Green Tea and One of Its Constituents, Epigallocatechine-3-gallate, Are Potent Inhibitors of Human 11β-hydroxysteroid Dehydrogenase Type 1 绿茶和它成分中的3型茶多酚(EGCG-3- gallate)是人类11β-羟基类固醇脱氢酶1型(11β-HSD1)中的强效抑制剂
The microsomal enzyme 11β-hydroxysteroid deydrogenase type 1 (11β-HSD1) catalyzes the interconversion of glucocorticoid receptor-inert cortisone to receptor- active cortisol, thereby acting as an intracellular switch for regulating the access of glucocorticoid hormones to the glucocorticoid receptor. There is strong evidence for an important aetiological role of 11β-HSD1 in various metabolic disorders including insulin resistance, diabetes type 2, hypertension, dyslipidemia and obesity. Hence, modulation of 11β-HSD1 activity with selective inhibitors is being pursued as a new therapeutic approach for the treatment of the metabolic syndrome. Since tea has been associated with health benefits for thousands of years, we sought to elucidate the active principle in tea with regard to diabetes type 2 prevention. Several teas and tea specific polyphenolic compounds were tested for their possible inhibition of cortisone reduction with human liver microsomes and purified human 11β-HSD1. Indeed we found that tea extracts inhibited 11β-HSD1 mediated cortisone reduction, where green tea exhibited the highest inhibitory potency with an IC50 value of 3.749 mg dried tea leaves per ml. Consequently, major polyphenolic compounds from green tea, in particular catechins were tested with the same systems. (−)-Epigallocatechin gallate (EGCG) revealed the highest inhibition of 11β-HSD1 activity (reduction: IC50 = 57.99 µM; oxidation: IC50 = 131.2 µM). Detailed kinetic studies indicate a direct competition mode of EGCG, with substrate and/or cofactor binding. Inhibition constants of EGCG on cortisone reduction were Ki = 22.68 µM for microsomes and Ki = 18.74 µM for purified 11β-HSD1. In silicio docking studies support the view that EGCG binds directly to the active site of 11β-HSD1 by forming a hydrogen bond with Lys187 of the catalytic triade.

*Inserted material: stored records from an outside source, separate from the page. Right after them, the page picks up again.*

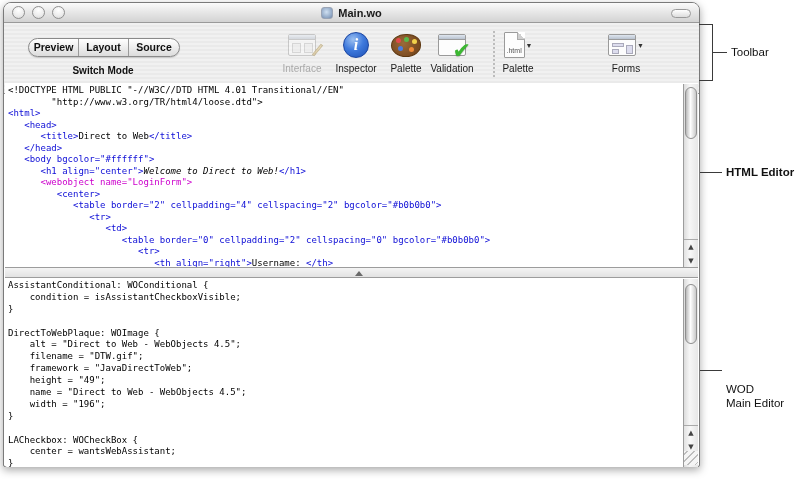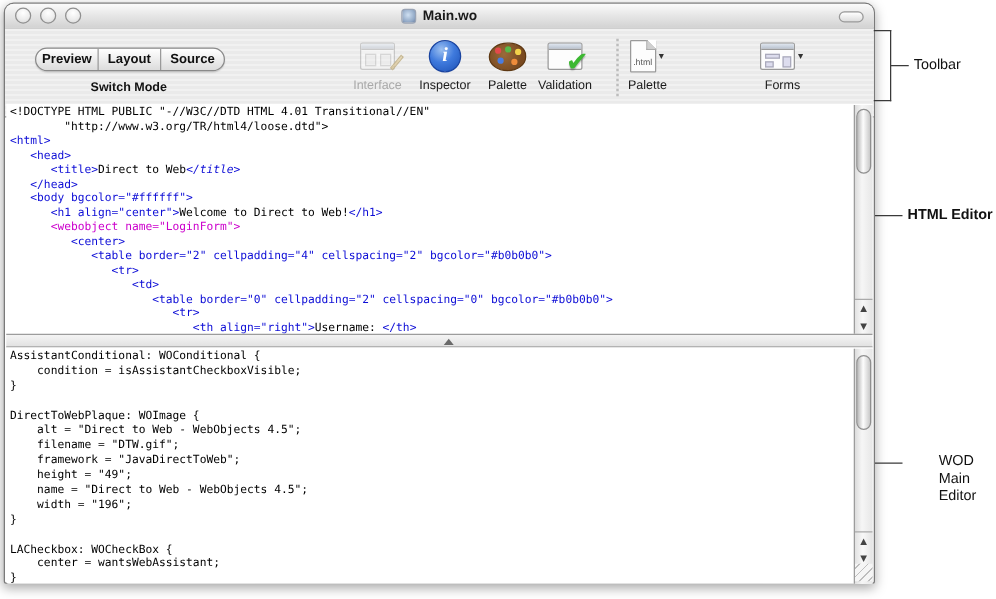--- a/index.html
+++ b/index.html
@@ -225,7 +225,7 @@
         <div class="code-line"><span style="color: rgb(0, 0, 0);">        "http://www.w3.org/TR/html4/loose.dtd"&gt;</span></div>
         <div class="code-line"><span style="color: rgb(13, 13, 214);">&lt;html&gt;</span></div>
         <div class="code-line"><span style="color: rgb(13, 13, 214);">   &lt;head&gt;</span></div>
-        <div class="code-line"><span style="color: rgb(13, 13, 214);">      &lt;title&gt;</span><span style="color: rgb(0, 0, 0);">Direct to Web</span><span style="color: rgb(13, 13, 214); font-style: italic;">&lt;/title&gt;</span></div>
+        <div class="code-line"><span style="color: rgb(13, 13, 214);">      &lt;title&gt;</span><span style="color: rgb(0, 0, 0);">Direct to Web</span><span style="color: rgb(13, 13, 214);">&lt;/title&gt;</span></div>
         <div class="code-line"><span style="color: rgb(13, 13, 214);">   &lt;/head&gt;</span></div>
         <div class="code-line"><span style="color: rgb(13, 13, 214);">   &lt;body bgcolor="#ffffff"&gt;</span></div>
         <div class="code-line"><span style="color: rgb(13, 13, 214);">      &lt;h1 align="center"&gt;</span><span style="color: rgb(0, 0, 0);">Welcome to Direct to Web!</span><span style="color: rgb(13, 13, 214); text-align: right;">&lt;/h1&gt;</span></div>

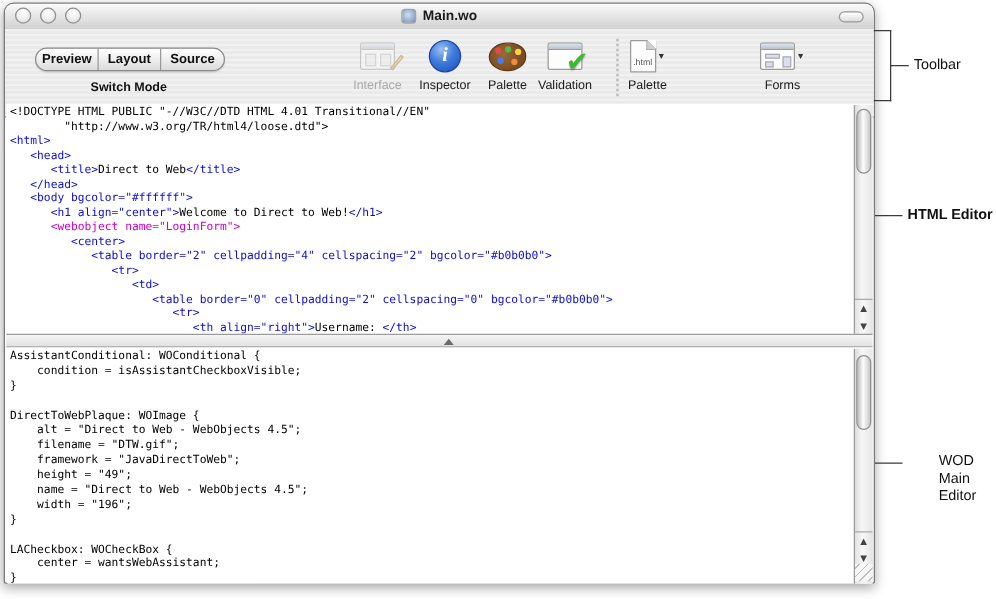--- a/index.html
+++ b/index.html
@@ -228,7 +228,7 @@
         <div class="code-line"><span style="color: rgb(13, 13, 214);">      &lt;title&gt;</span><span style="color: rgb(0, 0, 0);">Direct to Web</span><span style="color: rgb(13, 13, 214);">&lt;/title&gt;</span></div>
         <div class="code-line"><span style="color: rgb(13, 13, 214);">   &lt;/head&gt;</span></div>
         <div class="code-line"><span style="color: rgb(13, 13, 214);">   &lt;body bgcolor="#ffffff"&gt;</span></div>
-        <div class="code-line"><span style="color: rgb(13, 13, 214);">      &lt;h1 align="center"&gt;</span><span style="color: rgb(0, 0, 0);">Welcome to Direct to Web!</span><span style="color: rgb(13, 13, 214); text-align: right;">&lt;/h1&gt;</span></div>
+        <div class="code-line"><span style="color: rgb(13, 13, 214);">      &lt;h1 align="center"&gt;</span><span style="color: rgb(0, 0, 0); font-style: italic;">Welcome to Direct to Web!</span><span style="color: rgb(13, 13, 214); text-align: right;">&lt;/h1&gt;</span></div>
         <div class="code-line"><span style="color: rgb(204, 0, 204);">      &lt;webobject name="LoginForm"&gt;</span></div>
         <div class="code-line"><span style="color: rgb(13, 13, 214);">         &lt;center&gt;</span></div>
         <div class="code-line"><span style="color: rgb(13, 13, 214);">            &lt;table border="2" cellpadding="4" cellspacing="2" bgcolor="#b0b0b0"&gt;</span></div>

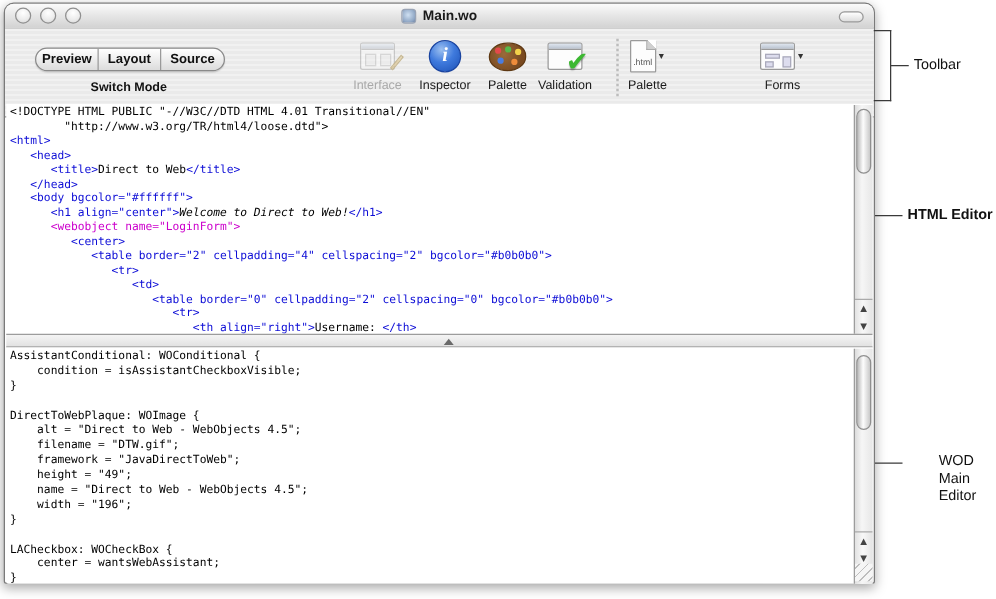--- a/index.html
+++ b/index.html
@@ -293,7 +293,7 @@
 <div class="callout-text" style="left:726px;top:165px;font-weight:bold;">HTML Editor</div>
 
 <div class="callout-line" style="left:700px;top:370px;width:22px;height:1px;"></div>
-<div class="callout-text" style="left:726px;top:362px;margin-left:25px;">
+<div class="callout-text" style="left:726px;top:382px;">
   <div>WOD</div>
   <div>Main Editor</div>
 </div>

Our study is the first to provide evidence that the health benefits of green tea and its polyphenolic compounds may be attributed to an inhibition of the cortisol producing enzyme 11β-HSD1.
微粒体酶11β-羟类固醇脱氢酶1型（11β-HSD1）能催化糖皮质激素受体惰性皮质醇与受体活性皮质醇间的互变，从而如同细胞内开关一般能调控糖皮质激素对糖皮质激素受体的刺激。我们有确凿证据证明11β-HSD1在包括胰岛素抗药性，2型糖尿病，高血压，血脂异常和肥胖在内的各种代谢紊乱中起着重要病因作用。因此运用选择性抑制剂来调控11β-HSD1活性成为我们尝试治疗代谢综合征的新方法。千百年来喝茶对健康益处颇多，因而我们试图阐明茶叶中有助预防2型糖尿病的有效成分。我们检测了几类茶种和特定茶种内多酚化合物使人体肝微粒体和纯化人体11β-HSD1中皮质醇降低的抑制可能性。事实上，我们发现茶叶提取物抑制了11β-HSD1调节的皮质醇的降低，其中绿茶表现出最高的抑制能力，每毫升干茶叶中半抑制浓度（IC50值）达到3.749毫克。 因此，我们对绿茶中的主要多酚化合物，特别是儿茶素，使用相同系统进行了测试。茶多酚（EGCG）基揭示了11β-HSD1活性的高抑制性（降低：IC50 = 57.99微米，抗氧化：IC50 = 131.2微米）。结合基质和/或辅助因子，详细的动力学研究揭示了EGCG的直接竞争模式。皮质醇降低的EGCG抑制常数对于微粒体为KI = 22.68微米，对于纯化11β-HSD1为Ki = 18.74微米。在硅酸质对接研究中普遍支持这样的观点，即通过与Lys187的催化三分子形成氢键来将EGCG直接绑定到11β-HSD1的活性位点。我们的研究首次为绿茶有益健康提供确凿证据，且茶中的多酚类化合物可归因于11β-HSD1皮质醇产酶的抑制性。